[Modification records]
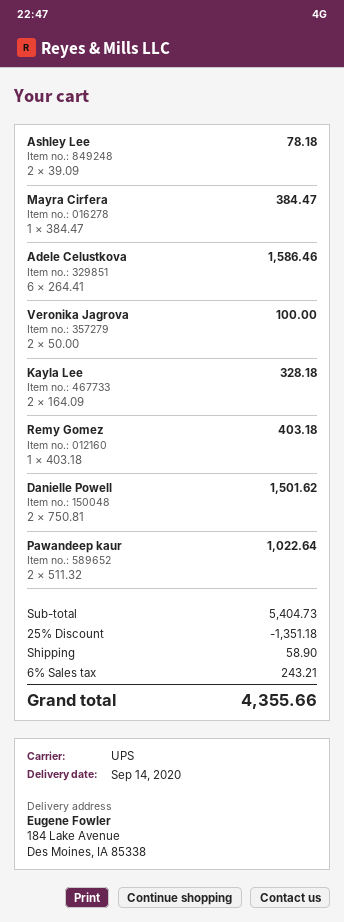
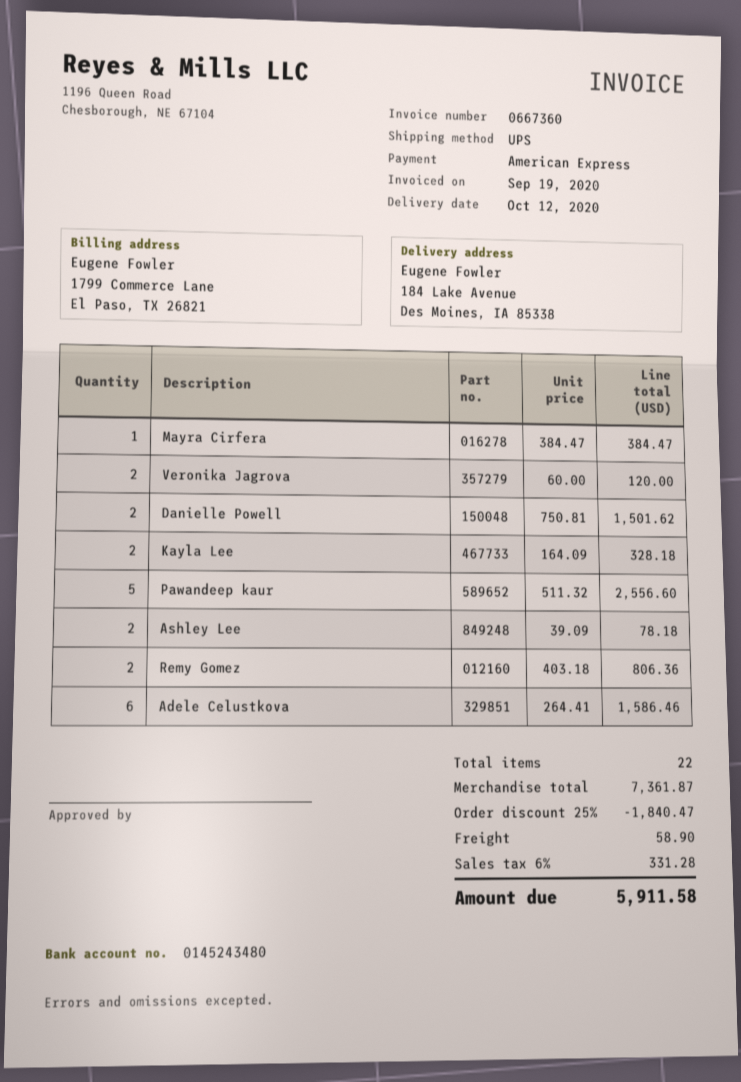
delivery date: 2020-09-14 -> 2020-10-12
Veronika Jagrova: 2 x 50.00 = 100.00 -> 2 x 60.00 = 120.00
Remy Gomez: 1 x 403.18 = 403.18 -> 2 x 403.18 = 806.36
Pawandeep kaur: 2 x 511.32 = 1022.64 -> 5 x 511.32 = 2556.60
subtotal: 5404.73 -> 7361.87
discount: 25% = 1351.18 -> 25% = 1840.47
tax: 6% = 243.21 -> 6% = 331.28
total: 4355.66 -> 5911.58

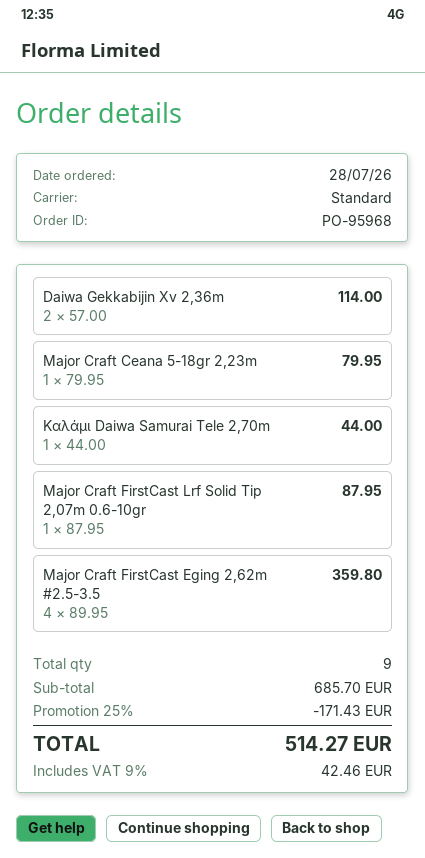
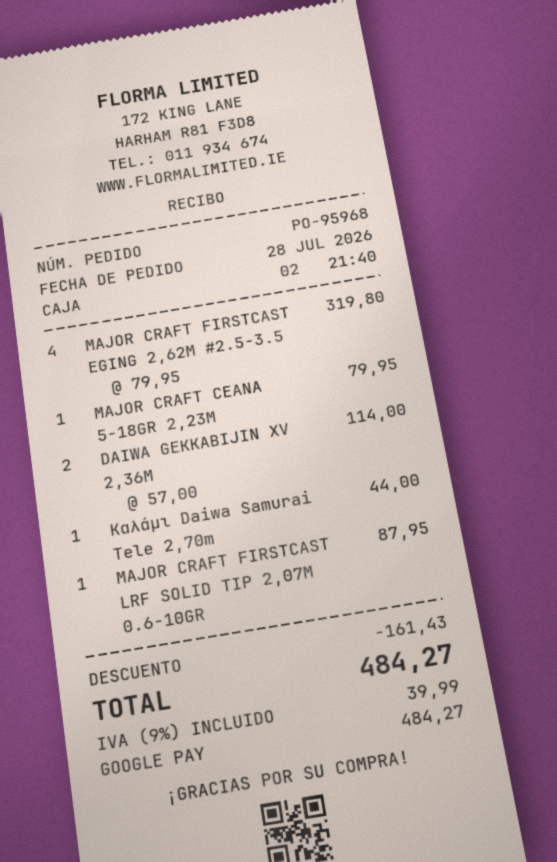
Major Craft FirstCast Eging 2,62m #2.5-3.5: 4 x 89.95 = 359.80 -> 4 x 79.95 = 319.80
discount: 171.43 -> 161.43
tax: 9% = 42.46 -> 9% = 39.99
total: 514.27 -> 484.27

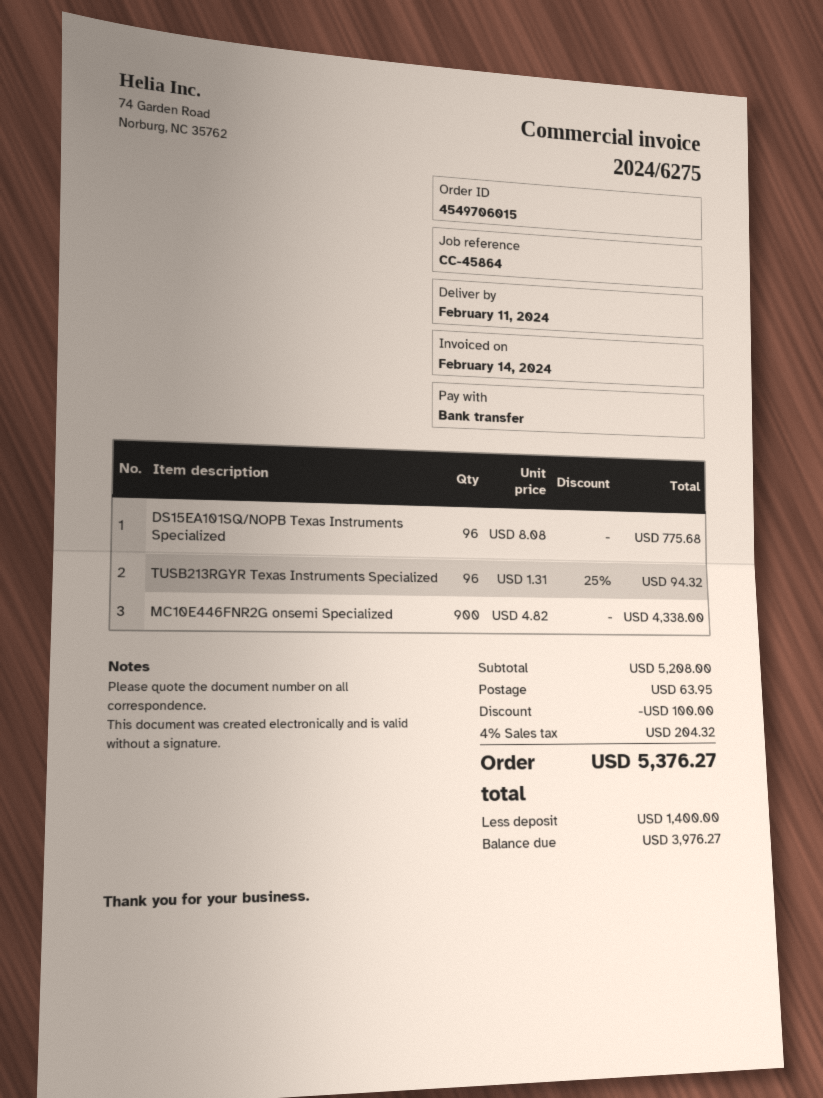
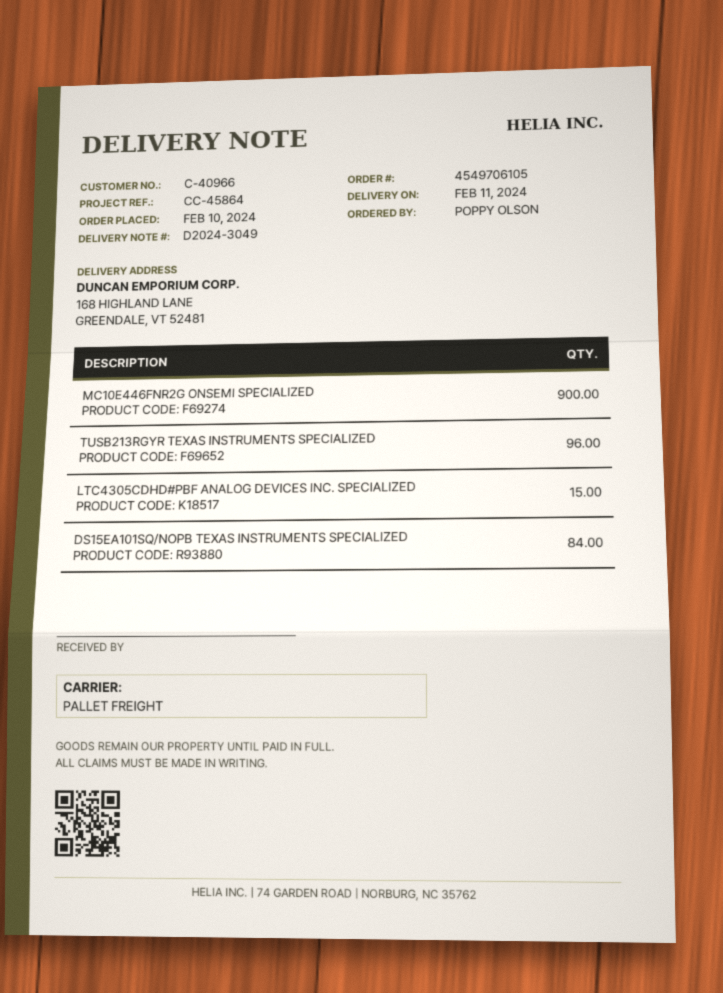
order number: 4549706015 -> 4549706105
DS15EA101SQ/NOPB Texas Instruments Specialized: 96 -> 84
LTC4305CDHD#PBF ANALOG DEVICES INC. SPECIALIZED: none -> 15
...
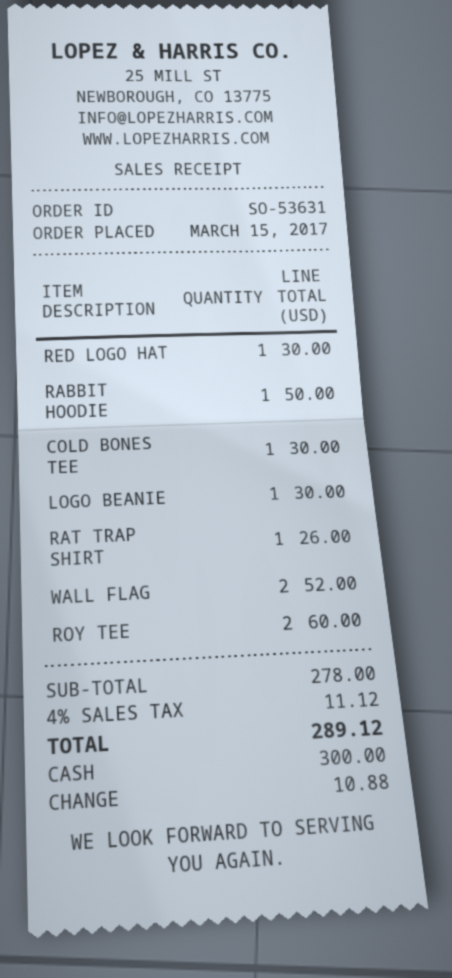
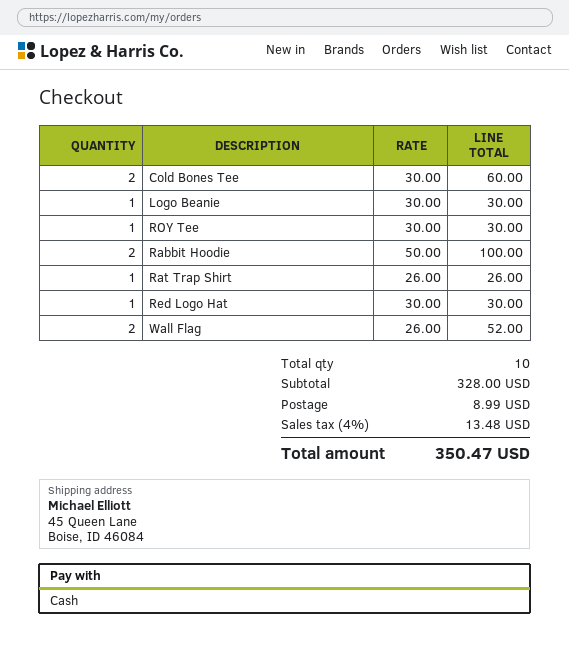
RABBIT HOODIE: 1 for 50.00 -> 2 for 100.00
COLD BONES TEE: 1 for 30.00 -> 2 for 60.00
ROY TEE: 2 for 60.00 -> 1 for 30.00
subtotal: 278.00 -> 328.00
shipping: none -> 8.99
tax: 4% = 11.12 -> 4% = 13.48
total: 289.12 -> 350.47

WHAT YOU HAVE TO DO: Looking through the data above, copy out each line in which the string "discount" occurs.

EXERCISE RESULT:
discount: 25% = 1351.18 -> 25% = 1840.47
discount: 171.43 -> 161.43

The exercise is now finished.